#### TASK TO COMPLETE
Print the entries below word for word; the pictures stay out of your copy.

(Change detection data)
┌────────
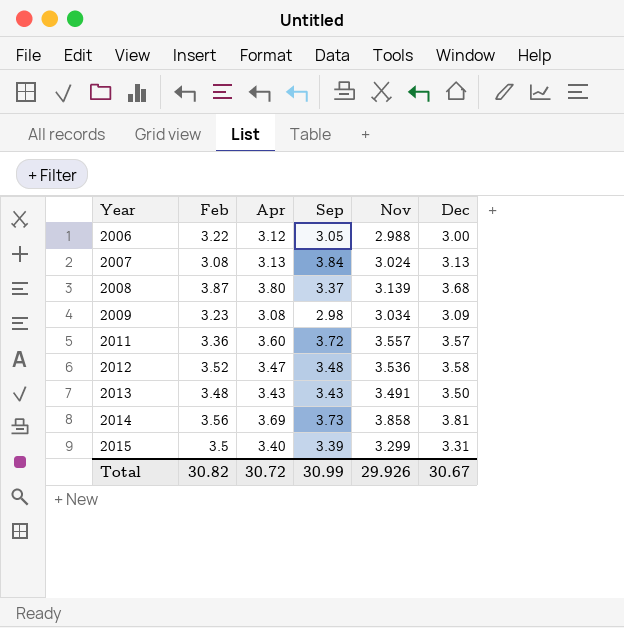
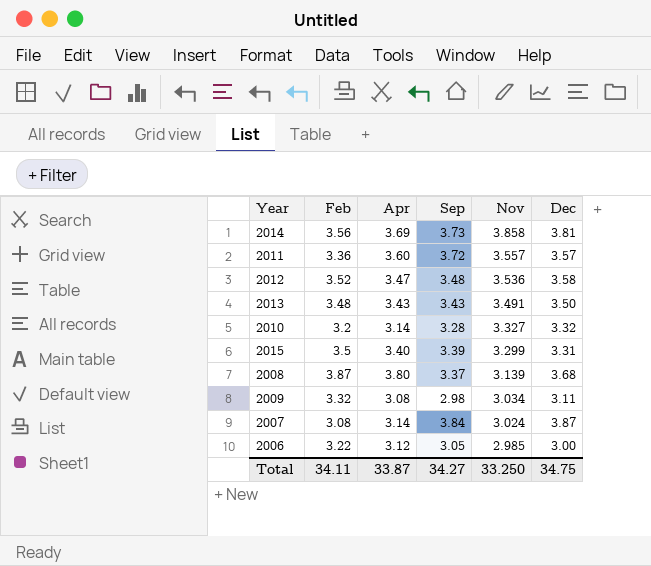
row order: Year ascending -> Nov descending
row 2010: none -> 3.2 | 3.14 | 3.28 | 3.327 | 3.32
2009 | Feb: 3.23 -> 3.32
2009 | Dec: 3.09 -> 3.11
2007 | Apr: 3.13 -> 3.14
2007 | Dec: 3.13 -> 3.87
2006 | Nov: 2.988 -> 2.985
Total | Feb: 30.82 -> 34.11
Total | Apr: 30.72 -> 33.87
Total | Sep: 30.99 -> 34.27
Total | Nov: 29.926 -> 33.250
Total | Dec: 30.67 -> 34.75

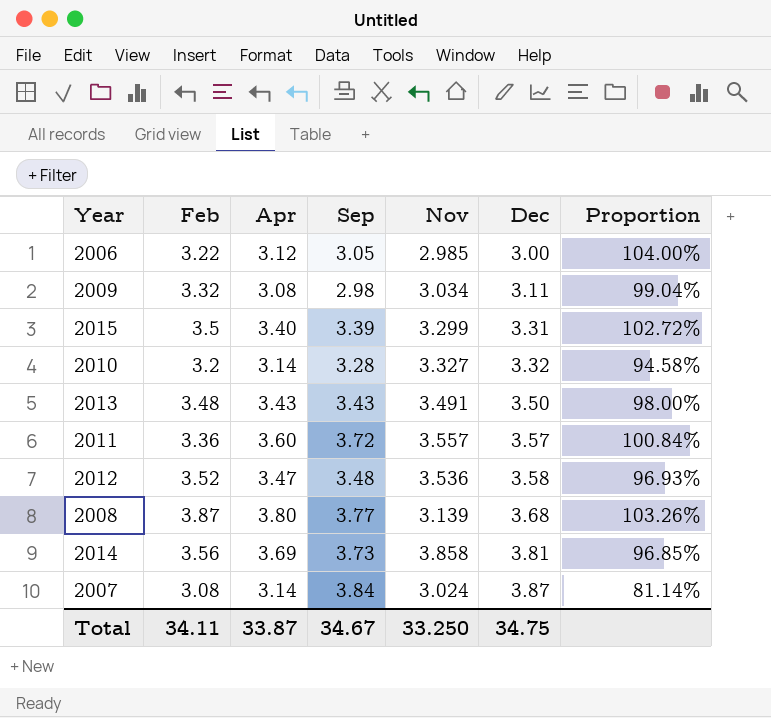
row order: Nov descending -> Dec ascending
column Proportion | formula: none -> [Apr] / [Dec]
2008 | Sep: 3.37 -> 3.77
Total | Sep: 34.27 -> 34.67

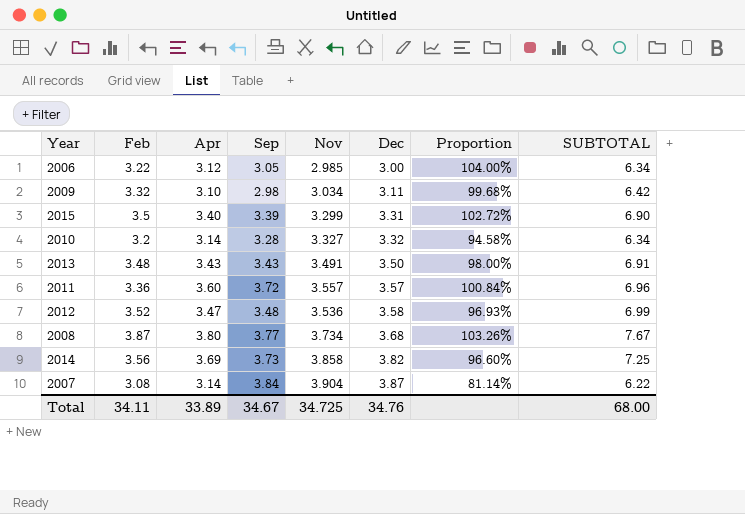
column SUBTOTAL | formula: none -> [Feb] + [Apr]
2009 | Apr: 3.08 -> 3.10
2009 | Proportion: 99.04% -> 99.68%
2008 | Nov: 3.139 -> 3.734
2014 | Dec: 3.81 -> 3.82
2014 | Proportion: 96.85% -> 96.60%
2007 | Nov: 3.024 -> 3.904
Total | Apr: 33.87 -> 33.89
Total | Nov: 33.250 -> 34.725
Total | Dec: 34.75 -> 34.76

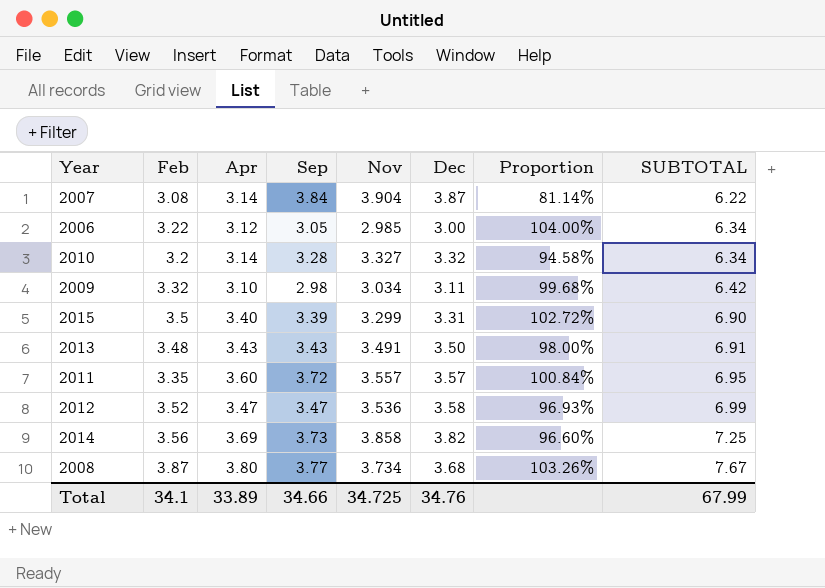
row order: Dec ascending -> SUBTOTAL ascending
2011 | Feb: 3.36 -> 3.35
2011 | SUBTOTAL: 6.96 -> 6.95
2012 | Sep: 3.48 -> 3.47
Total | Feb: 34.11 -> 34.1
Total | Sep: 34.67 -> 34.66
Total | SUBTOTAL: 68.00 -> 67.99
└────────
#### ANSWER SPACE
row order: Year ascending -> Nov descending
row 2010: none -> 3.2 | 3.14 | 3.28 | 3.327 | 3.32
2009 | Feb: 3.23 -> 3.32
2009 | Dec: 3.09 -> 3.11
2007 | Apr: 3.13 -> 3.14
2007 | Dec: 3.13 -> 3.87
2006 | Nov: 2.988 -> 2.985
Total | Feb: 30.82 -> 34.11
Total | Apr: 30.72 -> 33.87
Total | Sep: 30.99 -> 34.27
Total | Nov: 29.926 -> 33.250
Total | Dec: 30.67 -> 34.75

row order: Nov descending -> Dec ascending
column Proportion | formula: none -> [Apr] / [Dec]
2008 | Sep: 3.37 -> 3.77
Total | Sep: 34.27 -> 34.67

column SUBTOTAL | formula: none -> [Feb] + [Apr]
2009 | Apr: 3.08 -> 3.10
2009 | Proportion: 99.04% -> 99.68%
2008 | Nov: 3.139 -> 3.734
2014 | Dec: 3.81 -> 3.82
2014 | Proportion: 96.85% -> 96.60%
2007 | Nov: 3.024 -> 3.904
Total | Apr: 33.87 -> 33.89
Total | Nov: 33.250 -> 34.725
Total | Dec: 34.75 -> 34.76

row order: Dec ascending -> SUBTOTAL ascending
2011 | Feb: 3.36 -> 3.35
2011 | SUBTOTAL: 6.96 -> 6.95
2012 | Sep: 3.48 -> 3.47
Total | Feb: 34.11 -> 34.1
Total | Sep: 34.67 -> 34.66
Total | SUBTOTAL: 68.00 -> 67.99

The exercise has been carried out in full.